- **Exercise requirements**: For the listing that follows, give again exactly the lines from the one with "Liberation Sans, sans-serif" to the one with "background: #22c55e ->", including both.

- **Material supplied**:
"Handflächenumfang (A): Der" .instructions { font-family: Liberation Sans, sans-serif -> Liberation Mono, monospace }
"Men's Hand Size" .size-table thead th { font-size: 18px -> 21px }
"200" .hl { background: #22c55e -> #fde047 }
--
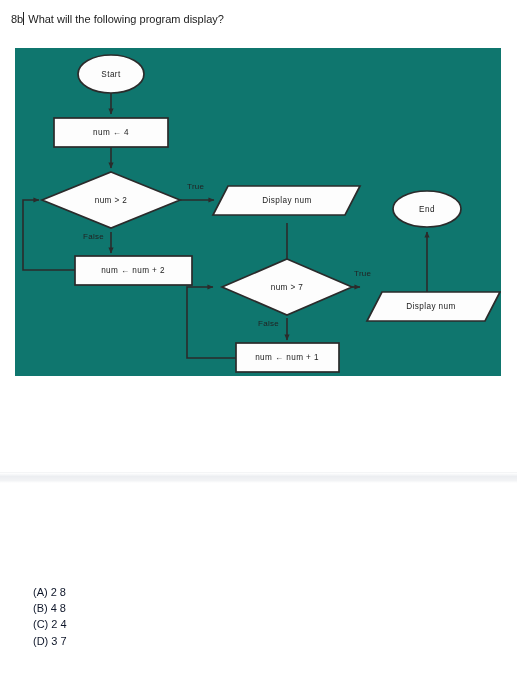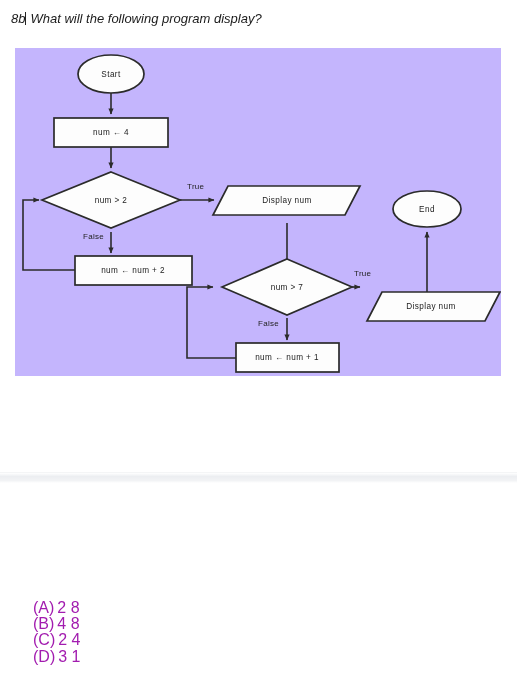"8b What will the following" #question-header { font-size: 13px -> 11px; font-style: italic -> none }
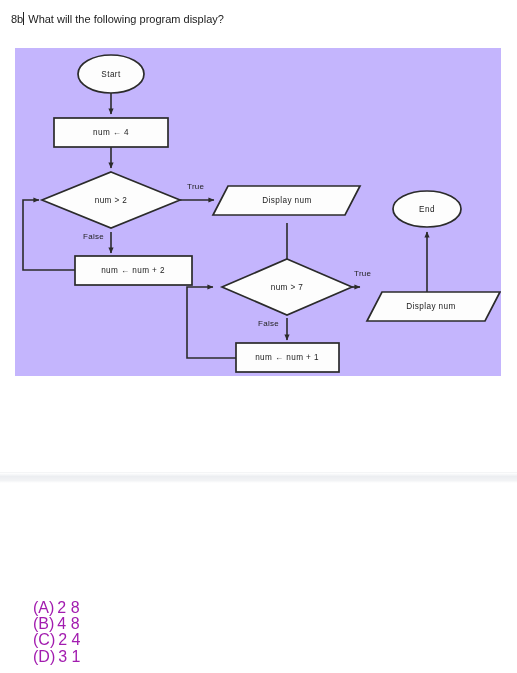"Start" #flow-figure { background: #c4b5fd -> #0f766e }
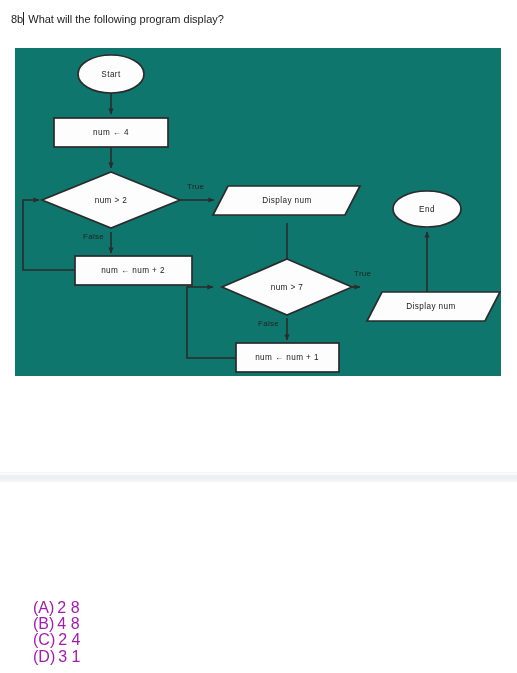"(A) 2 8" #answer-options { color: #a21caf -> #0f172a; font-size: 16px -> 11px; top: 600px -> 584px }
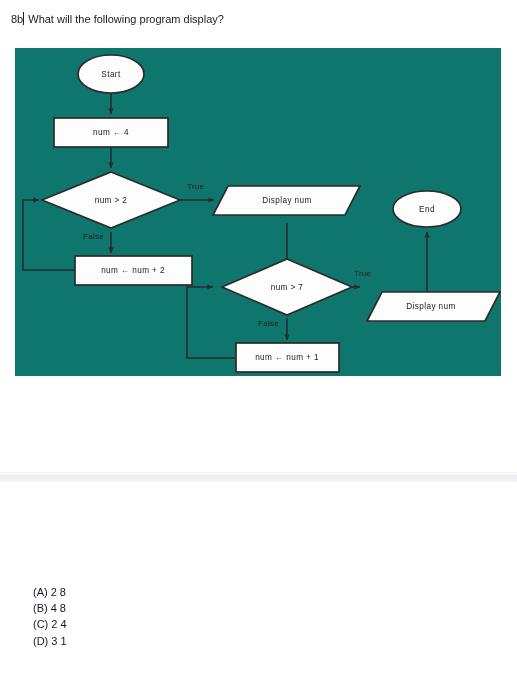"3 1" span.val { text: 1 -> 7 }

- **Reply to the exercise**:
"Handflächenumfang (A): Der" .instructions { font-family: Liberation Sans, sans-serif -> Liberation Mono, monospace }
"Men's Hand Size" .size-table thead th { font-size: 18px -> 21px }
"200" .hl { background: #22c55e -> #fde047 }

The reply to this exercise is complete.